Top of Dataset content
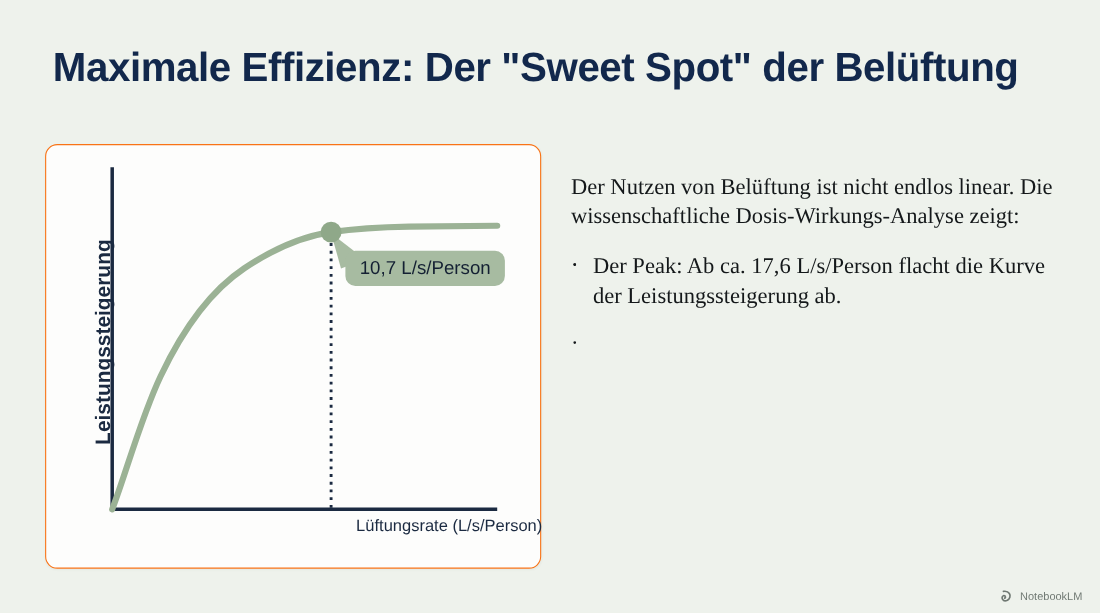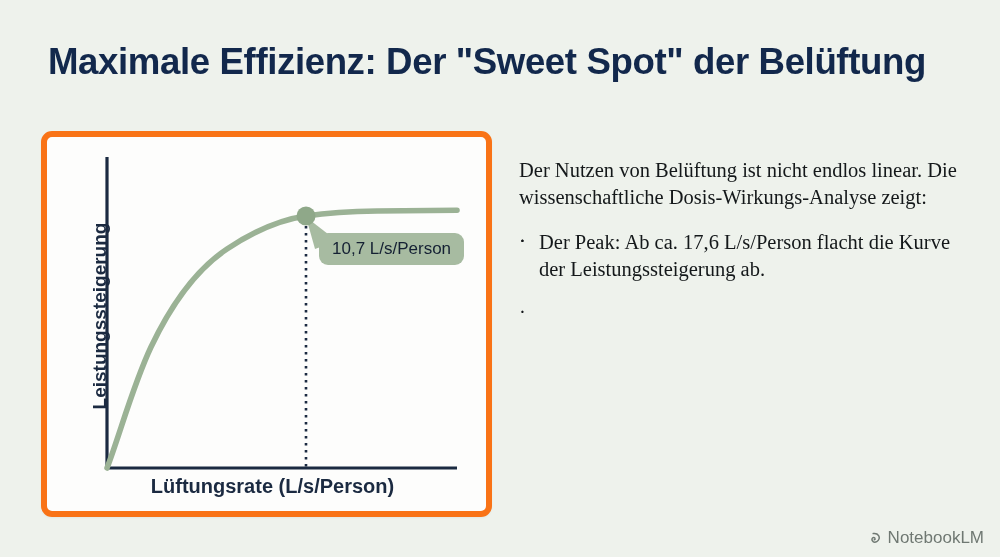"10,7 L/s/Person" .card { border: 6px solid #f97316 -> 1px solid #f97316 }
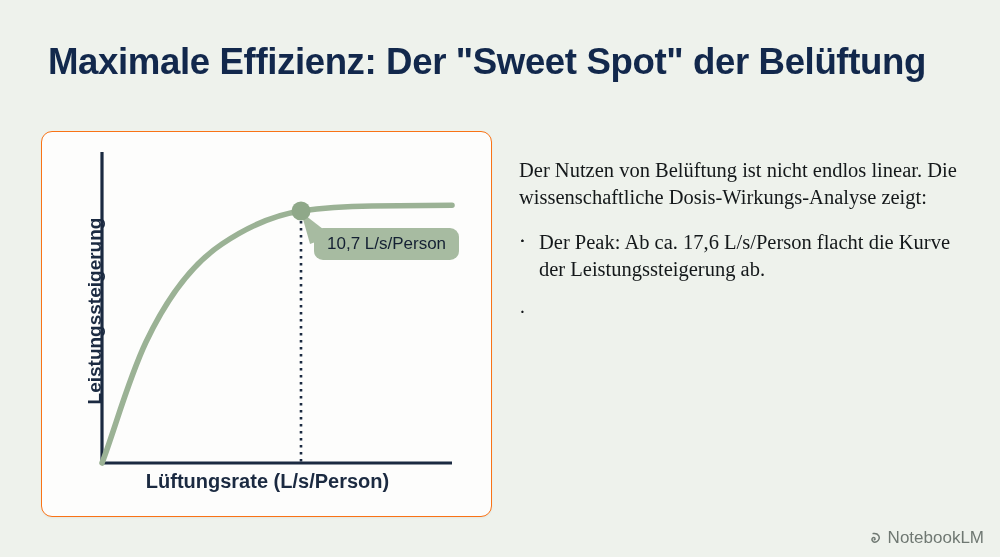"Lüftungsrate (L/s/Person)" .xlabel { font-size: 20px -> 15px; font-weight: bold -> normal; text-align: center -> right }
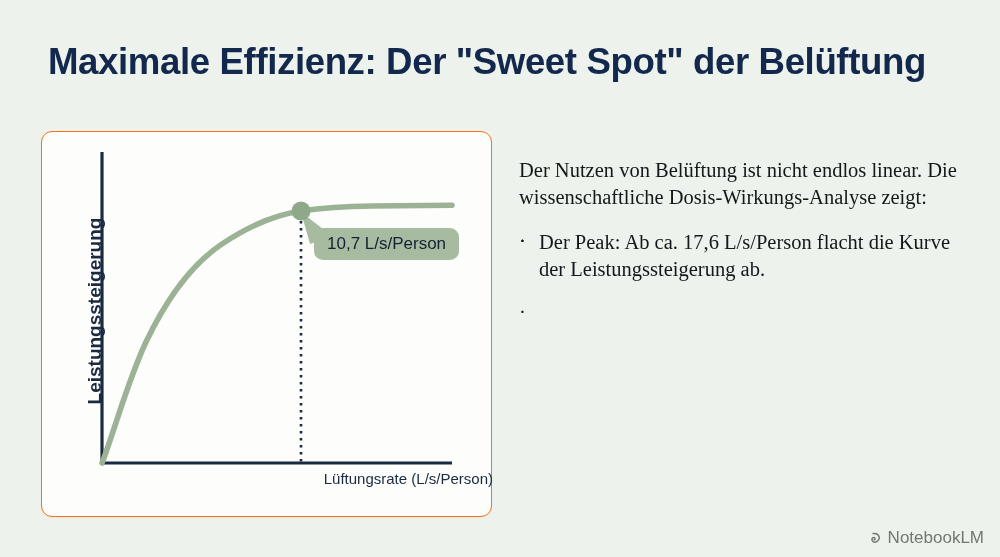"NotebookLM" .watermark { font-size: 17px -> 10px }
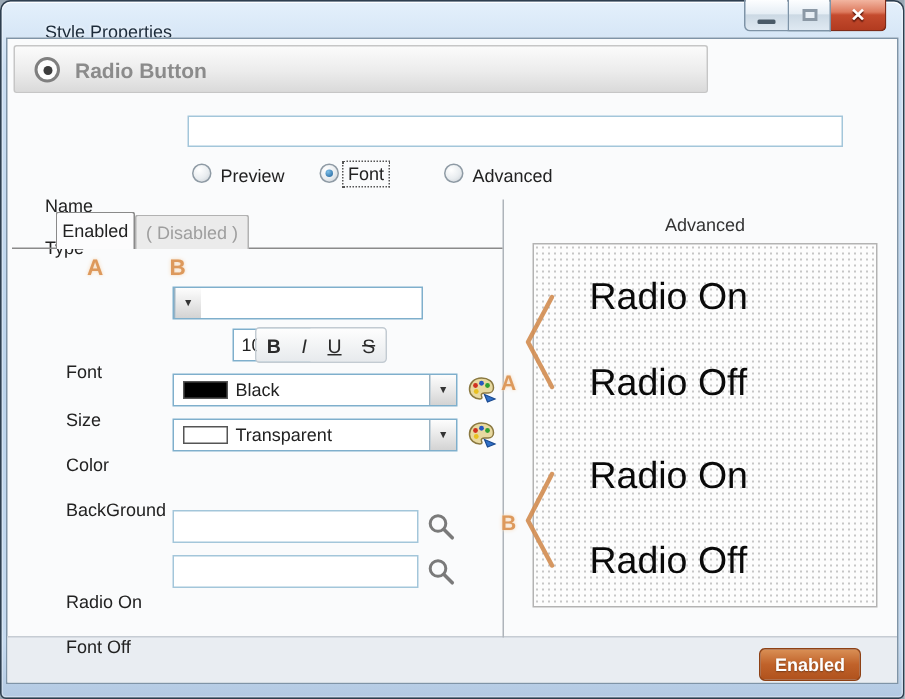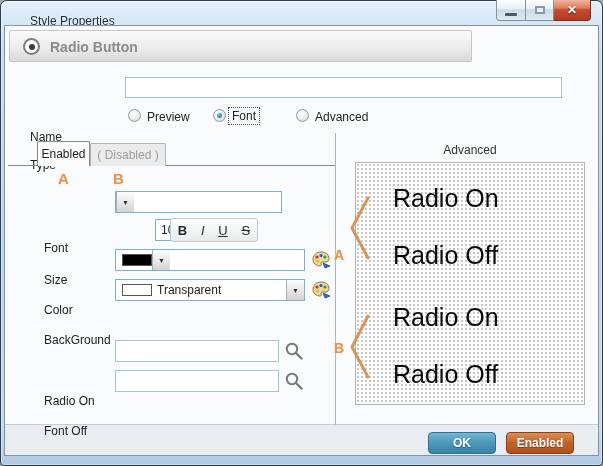"Black" span.dd-text { html: none -> <span>Black</span> }
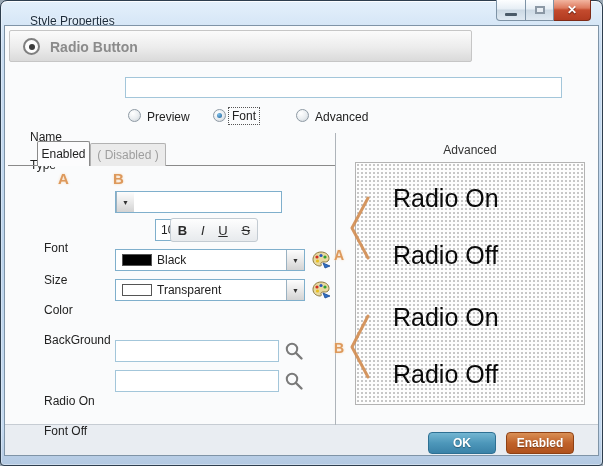"OK" div.btn { html: <div>OK</div> -> none }
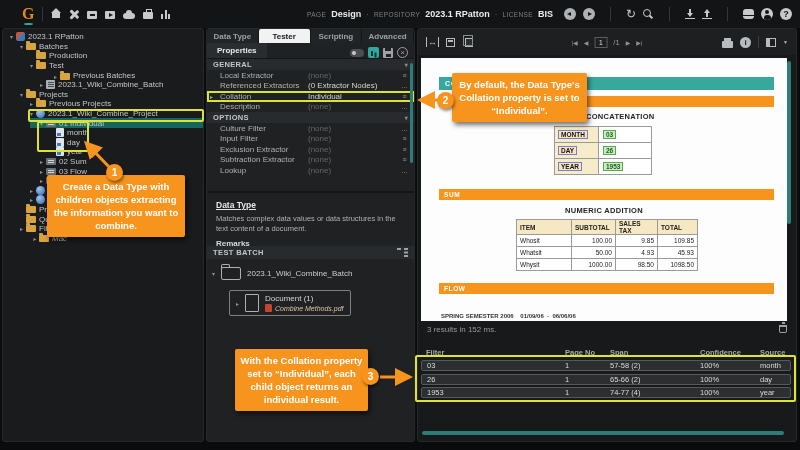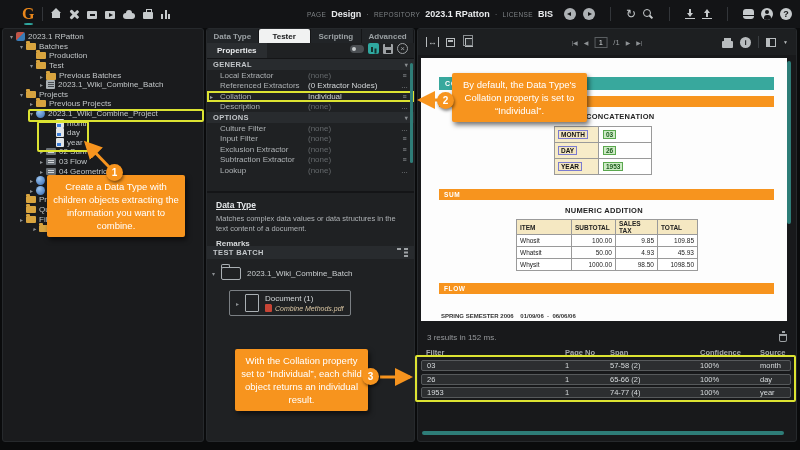"Properties" .propbar { align-items: flex-start -> flex-end }
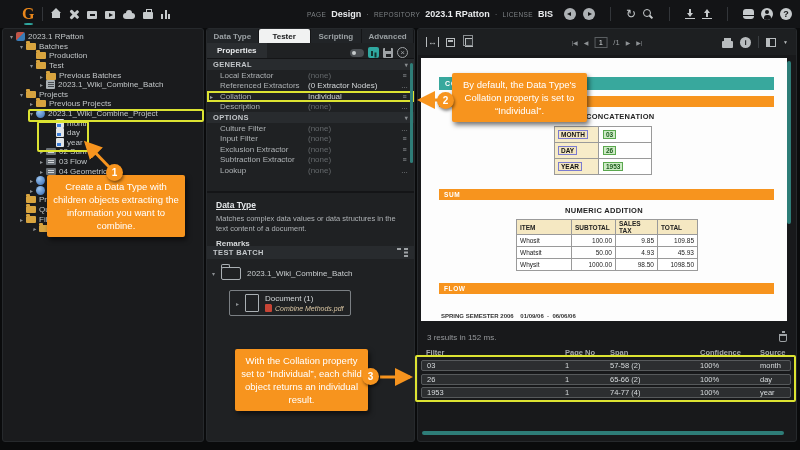"Previous Batches" div.trow { padding-left: 34px -> 48px }
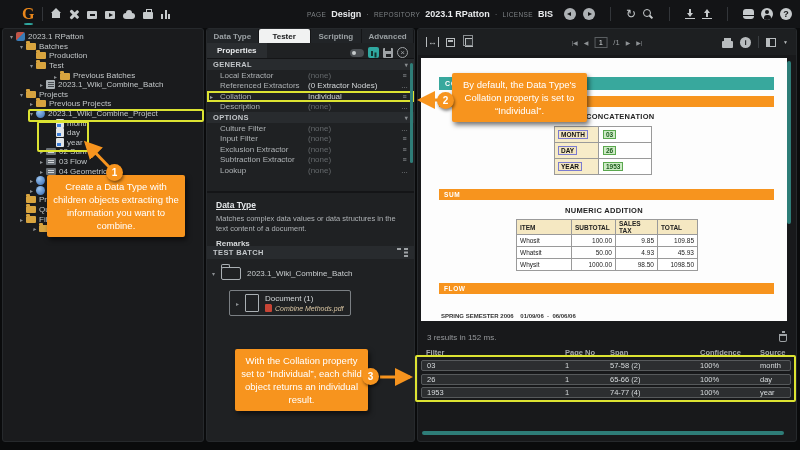"By default, the Data Type's" .callout { font-weight: normal -> bold }
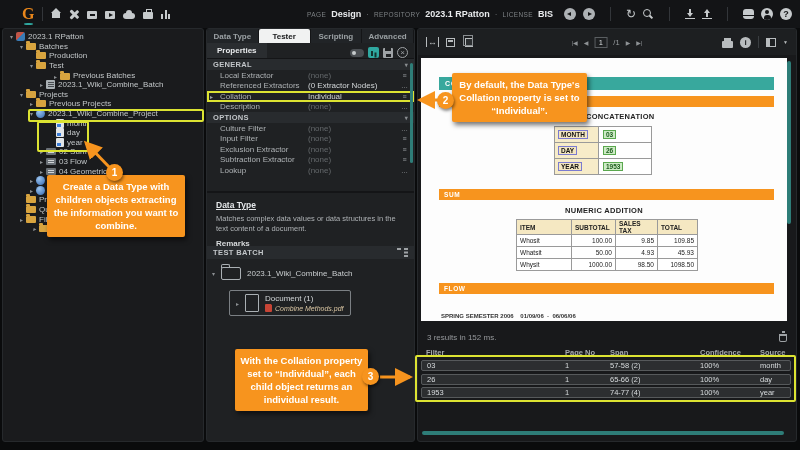"01 Individual" div.trow { html: none -> <div> <span>▾</span> <span></span> <span>01 Individual</span> </div> }
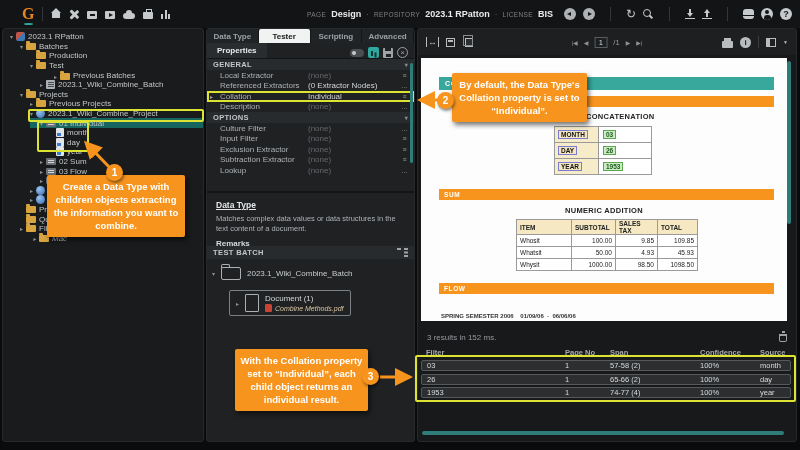"3 results in 152 ms." .statusrow { align-items: flex-end -> flex-start }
Bottom of Dataset content
* Assigned task *
Transcribe all of the entries word for word, but skip any pictures they contain.

* Worked solution *
"10,7 L/s/Person" .card { border: 6px solid #f97316 -> 1px solid #f97316 }
"Lüftungsrate (L/s/Person)" .xlabel { font-size: 20px -> 15px; font-weight: bold -> normal; text-align: center -> right }
"NotebookLM" .watermark { font-size: 17px -> 10px }
"Black" span.dd-text { html: none -> <span>Black</span> }
"OK" div.btn { html: <div>OK</div> -> none }
"Properties" .propbar { align-items: flex-start -> flex-end }
"Previous Batches" div.trow { padding-left: 34px -> 48px }
"By default, the Data Type's" .callout { font-weight: normal -> bold }
"01 Individual" div.trow { html: none -> <div> <span>▾</span> <span></span> <span>01 Individual</span> </div> }
"3 results in 152 ms." .statusrow { align-items: flex-end -> flex-start }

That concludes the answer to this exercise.